(TASK TO COMPLETE):
Tally every line of the records below that includes "sorted", and reply with the total alone.

___ RECORDS SHOWN ___

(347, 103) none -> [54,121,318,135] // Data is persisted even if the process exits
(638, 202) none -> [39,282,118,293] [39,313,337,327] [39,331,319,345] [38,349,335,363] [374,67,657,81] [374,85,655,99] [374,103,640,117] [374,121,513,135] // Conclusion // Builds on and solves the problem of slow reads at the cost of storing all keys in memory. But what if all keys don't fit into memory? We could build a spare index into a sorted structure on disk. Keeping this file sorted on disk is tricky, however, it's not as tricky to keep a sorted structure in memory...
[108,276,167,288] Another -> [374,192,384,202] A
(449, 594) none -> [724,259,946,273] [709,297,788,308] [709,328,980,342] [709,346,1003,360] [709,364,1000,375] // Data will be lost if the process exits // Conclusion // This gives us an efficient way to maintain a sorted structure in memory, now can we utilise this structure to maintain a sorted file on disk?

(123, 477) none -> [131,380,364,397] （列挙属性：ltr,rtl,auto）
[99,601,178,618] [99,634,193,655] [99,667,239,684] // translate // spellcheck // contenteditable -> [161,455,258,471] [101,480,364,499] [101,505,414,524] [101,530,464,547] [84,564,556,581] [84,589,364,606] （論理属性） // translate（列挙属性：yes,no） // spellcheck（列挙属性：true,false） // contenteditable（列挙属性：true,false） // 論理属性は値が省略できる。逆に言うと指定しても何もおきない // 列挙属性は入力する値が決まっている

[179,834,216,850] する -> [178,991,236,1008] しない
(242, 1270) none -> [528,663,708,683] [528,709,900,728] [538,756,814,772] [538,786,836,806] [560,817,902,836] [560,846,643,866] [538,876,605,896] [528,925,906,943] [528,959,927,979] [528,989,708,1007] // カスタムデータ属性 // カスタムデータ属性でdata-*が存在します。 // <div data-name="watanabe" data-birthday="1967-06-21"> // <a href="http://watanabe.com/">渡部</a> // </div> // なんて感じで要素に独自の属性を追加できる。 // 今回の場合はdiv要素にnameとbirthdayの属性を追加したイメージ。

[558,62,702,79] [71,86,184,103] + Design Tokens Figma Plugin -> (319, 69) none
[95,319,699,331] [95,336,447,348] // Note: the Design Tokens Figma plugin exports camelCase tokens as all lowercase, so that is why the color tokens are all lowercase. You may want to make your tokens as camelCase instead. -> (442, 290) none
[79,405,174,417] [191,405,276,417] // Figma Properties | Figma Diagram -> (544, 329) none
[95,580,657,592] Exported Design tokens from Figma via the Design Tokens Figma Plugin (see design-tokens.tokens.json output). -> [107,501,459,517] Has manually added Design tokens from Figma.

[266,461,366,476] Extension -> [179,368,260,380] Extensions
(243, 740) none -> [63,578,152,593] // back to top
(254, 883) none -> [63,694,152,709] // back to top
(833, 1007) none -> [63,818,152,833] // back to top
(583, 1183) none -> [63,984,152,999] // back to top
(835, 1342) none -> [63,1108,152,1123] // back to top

___

(RESULT):
2